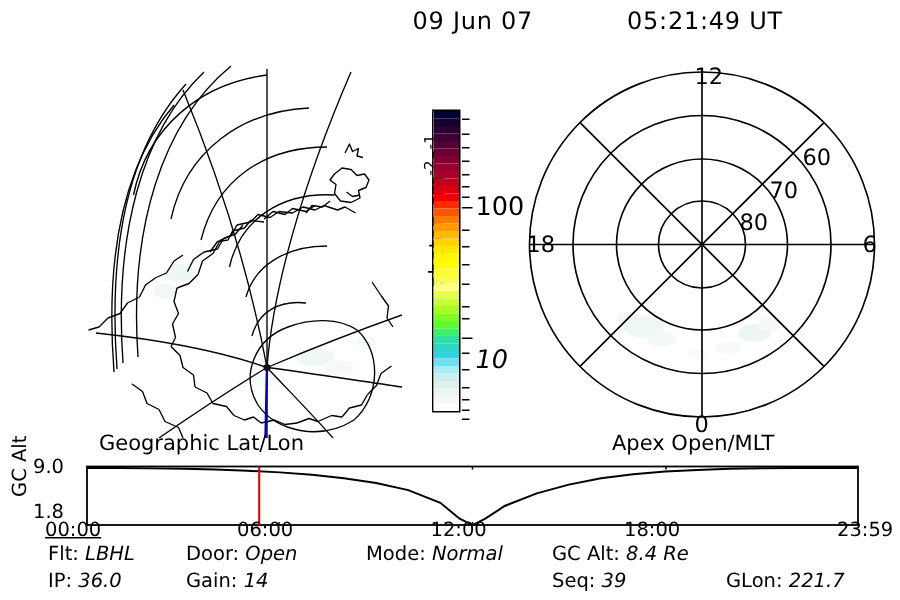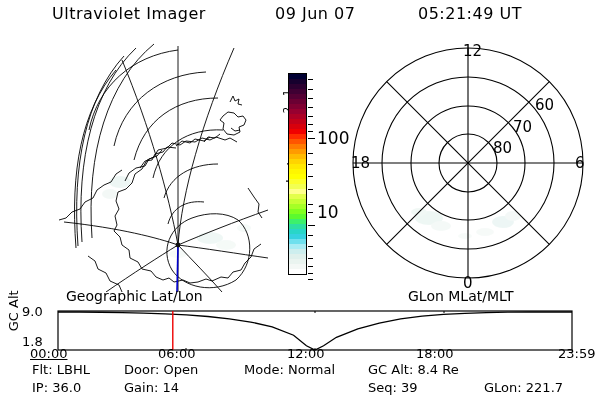--- a/index.html
+++ b/index.html
@@ -60,7 +60,6 @@
 <body>
 
 <div id="header" class="abs">
-  <div class="h" id="title-text">Ultraviolet Imager</div>
   <div class="h" id="date-text">09 Jun 07</div>
   <div class="h" id="time-text">05:21:49 UT</div>
 </div>

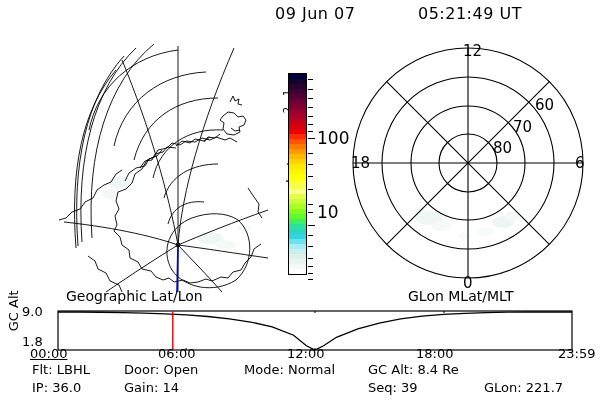--- a/index.html
+++ b/index.html
@@ -224,7 +224,7 @@
       <div class="cb-tick major" style="top: 165px;"></div>
     </div>
   <div class="cb-lab" id="cb-lab-100" style="top:70px;">100</div>
-  <div class="cb-lab" id="cb-lab-10" style="top:144px;">10</div>
+  <div class="cb-lab" id="cb-lab-10" style="top:172px;font-style:italic;">10</div>
 </div>
 
 <div id="polar-panel" class="abs">

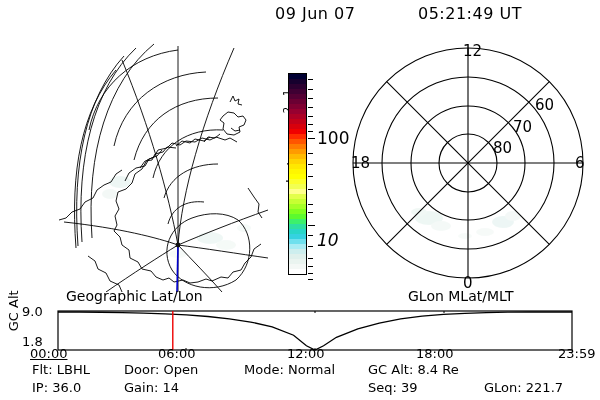--- a/index.html
+++ b/index.html
@@ -267,7 +267,7 @@
 
 <div id="orbit-wrap" class="abs">
   <div id="orbit-caption-geo">Geographic Lat/Lon</div>
-  <div id="orbit-caption-apex">GLon MLat/MLT</div>
+  <div id="orbit-caption-apex">Apex Open/MLT</div>
 
   <div id="ylabel-gcalt">
     <span>GC</span>

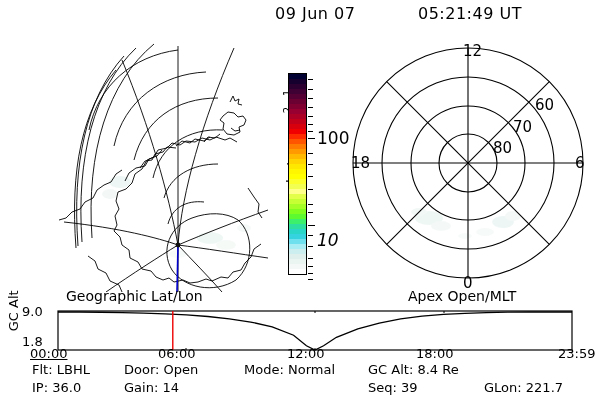--- a/index.html
+++ b/index.html
@@ -54,7 +54,7 @@
   #status .cell{position:absolute;font-size:13px;white-space:nowrap;}
   #status .c0{left:32px;} #status .c1{left:124px;} #status .c2{left:244px;}
   #status .c3{left:368px;} #status .c4{left:484px;}
-  #status .v-ind{display:inline-block;}
+  #status .v-ind{display:inline-block;font-style:italic;}
 </style>
 </head>
 <body>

-----

Task goal:
Print out the material word for word, omitting the pictures.

Exercise result:
--- a/index.html
+++ b/index.html
@@ -60,7 +60,6 @@
 <body>
 
 <div id="header" class="abs">
-  <div class="h" id="title-text">Ultraviolet Imager</div>
   <div class="h" id="date-text">09 Jun 07</div>
   <div class="h" id="time-text">05:21:49 UT</div>
 </div>

--- a/index.html
+++ b/index.html
@@ -224,7 +224,7 @@
       <div class="cb-tick major" style="top: 165px;"></div>
     </div>
   <div class="cb-lab" id="cb-lab-100" style="top:70px;">100</div>
-  <div class="cb-lab" id="cb-lab-10" style="top:144px;">10</div>
+  <div class="cb-lab" id="cb-lab-10" style="top:172px;font-style:italic;">10</div>
 </div>
 
 <div id="polar-panel" class="abs">

--- a/index.html
+++ b/index.html
@@ -267,7 +267,7 @@
 
 <div id="orbit-wrap" class="abs">
   <div id="orbit-caption-geo">Geographic Lat/Lon</div>
-  <div id="orbit-caption-apex">GLon MLat/MLT</div>
+  <div id="orbit-caption-apex">Apex Open/MLT</div>
 
   <div id="ylabel-gcalt">
     <span>GC</span>

--- a/index.html
+++ b/index.html
@@ -54,7 +54,7 @@
   #status .cell{position:absolute;font-size:13px;white-space:nowrap;}
   #status .c0{left:32px;} #status .c1{left:124px;} #status .c2{left:244px;}
   #status .c3{left:368px;} #status .c4{left:484px;}
-  #status .v-ind{display:inline-block;}
+  #status .v-ind{display:inline-block;font-style:italic;}
 </style>
 </head>
 <body>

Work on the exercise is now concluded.